(EXERCISE INPUT)

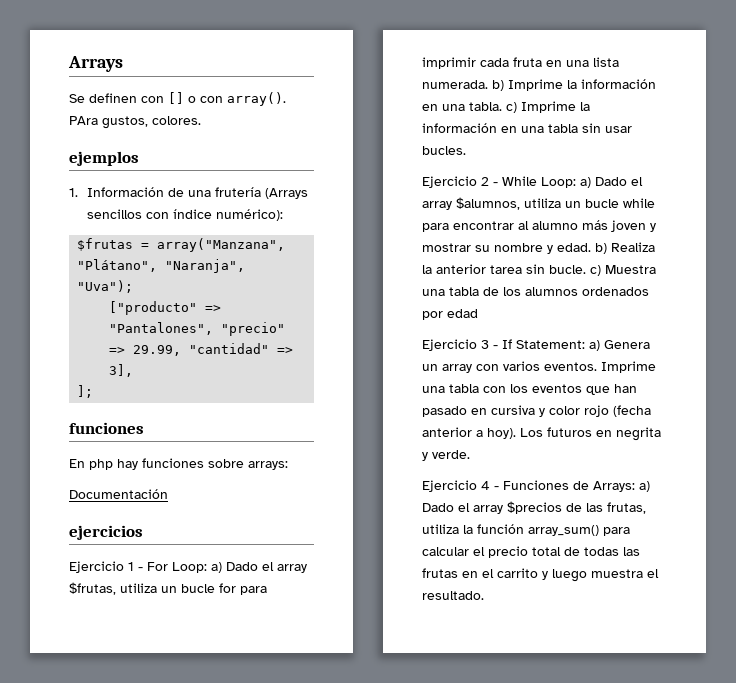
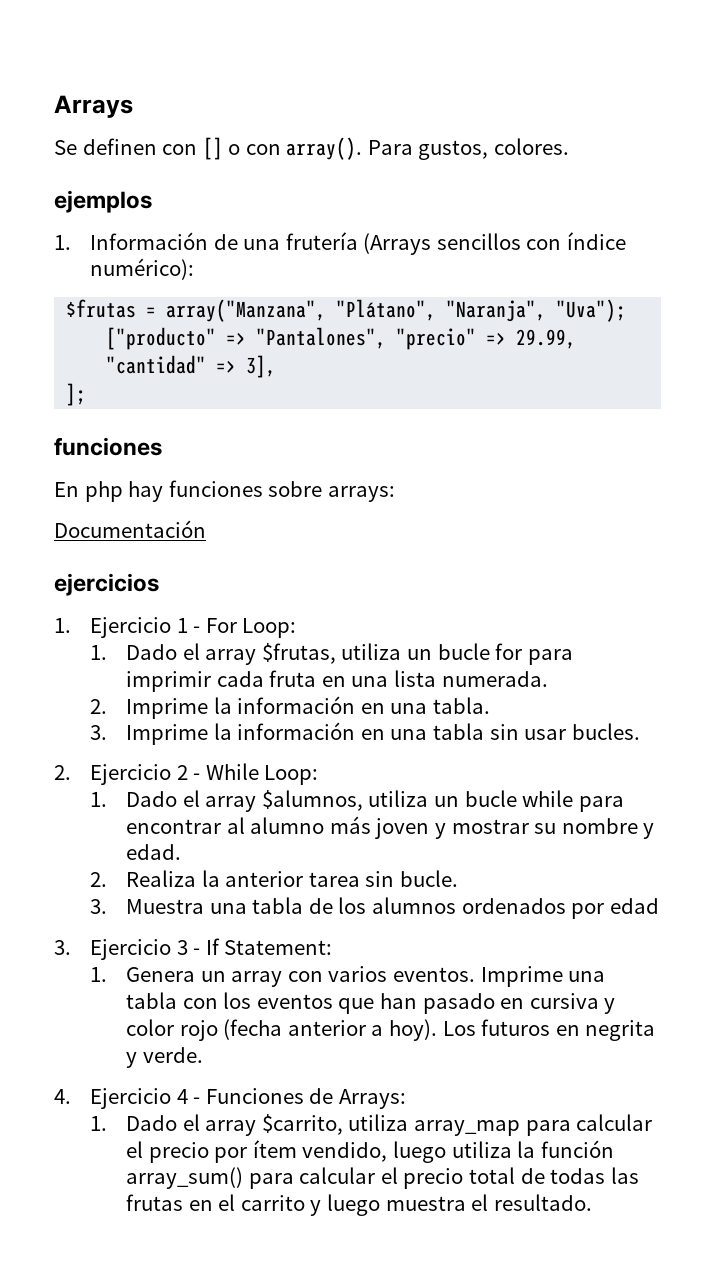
- PAra gustos, colores.
+ Para gustos, colores.
- Ejercicio 1 - For Loop: a) Dado el array $frutas, utiliza un bucle for para imprimir cada fruta en una lista numerada. b) Imprime la información en una tabla. c) Imprime la información en una tabla sin usar bucles.
+ 1. Ejercicio 1 - For Loop:
+ 1. Dado el array $frutas, utiliza un bucle for para imprimir cada fruta en una lista numerada.
+ 2. Imprime la información en una tabla.
+ 3. Imprime la información en una tabla sin usar bucles.
- Ejercicio 2 - While Loop: a) Dado el array $alumnos, utiliza un bucle while para encontrar al alumno más joven y mostrar su nombre y edad. b) Realiza la anterior tarea sin bucle. c) Muestra una tabla de los alumnos ordenados por edad
+ 2. Ejercicio 2 - While Loop:
+ 1. Dado el array $alumnos, utiliza un bucle while para encontrar al alumno más joven y mostrar su nombre y edad.
+ 2. Realiza la anterior tarea sin bucle.
+ 3. Muestra una tabla de los alumnos ordenados por edad
- Ejercicio 3 - If Statement: a) Genera un array con varios eventos.
+ 3. Ejercicio 3 - If Statement:
+ 1. Genera un array con varios eventos.
- Ejercicio 4 - Funciones de Arrays: a) Dado el array $precios de las frutas, utiliza la función array_sum() para calcular el precio total de todas las frutas en el carrito y luego muestra el resultado.
+ 4. Ejercicio 4 - Funciones de Arrays:
+ 1. Dado el array $carrito, utiliza array_map para calcular el precio por ítem vendido, luego utiliza la función array_sum() para calcular el precio total de todas las frutas en el carrito y luego muestra el resultado.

(End EXERCISE INPUT)

> **PROBLEM STATEMENT**
Repeat, exactly and in full, every entry in the data, but not the pictures.

> **RESPONSE FOR THIS EXERCISE**
- PAra gustos, colores.
+ Para gustos, colores.
- Ejercicio 1 - For Loop: a) Dado el array $frutas, utiliza un bucle for para imprimir cada fruta en una lista numerada. b) Imprime la información en una tabla. c) Imprime la información en una tabla sin usar bucles.
+ 1. Ejercicio 1 - For Loop:
+ 1. Dado el array $frutas, utiliza un bucle for para imprimir cada fruta en una lista numerada.
+ 2. Imprime la información en una tabla.
+ 3. Imprime la información en una tabla sin usar bucles.
- Ejercicio 2 - While Loop: a) Dado el array $alumnos, utiliza un bucle while para encontrar al alumno más joven y mostrar su nombre y edad. b) Realiza la anterior tarea sin bucle. c) Muestra una tabla de los alumnos ordenados por edad
+ 2. Ejercicio 2 - While Loop:
+ 1. Dado el array $alumnos, utiliza un bucle while para encontrar al alumno más joven y mostrar su nombre y edad.
+ 2. Realiza la anterior tarea sin bucle.
+ 3. Muestra una tabla de los alumnos ordenados por edad
- Ejercicio 3 - If Statement: a) Genera un array con varios eventos.
+ 3. Ejercicio 3 - If Statement:
+ 1. Genera un array con varios eventos.
- Ejercicio 4 - Funciones de Arrays: a) Dado el array $precios de las frutas, utiliza la función array_sum() para calcular el precio total de todas las frutas en el carrito y luego muestra el resultado.
+ 4. Ejercicio 4 - Funciones de Arrays:
+ 1. Dado el array $carrito, utiliza array_map para calcular el precio por ítem vendido, luego utiliza la función array_sum() para calcular el precio total de todas las frutas en el carrito y luego muestra el resultado.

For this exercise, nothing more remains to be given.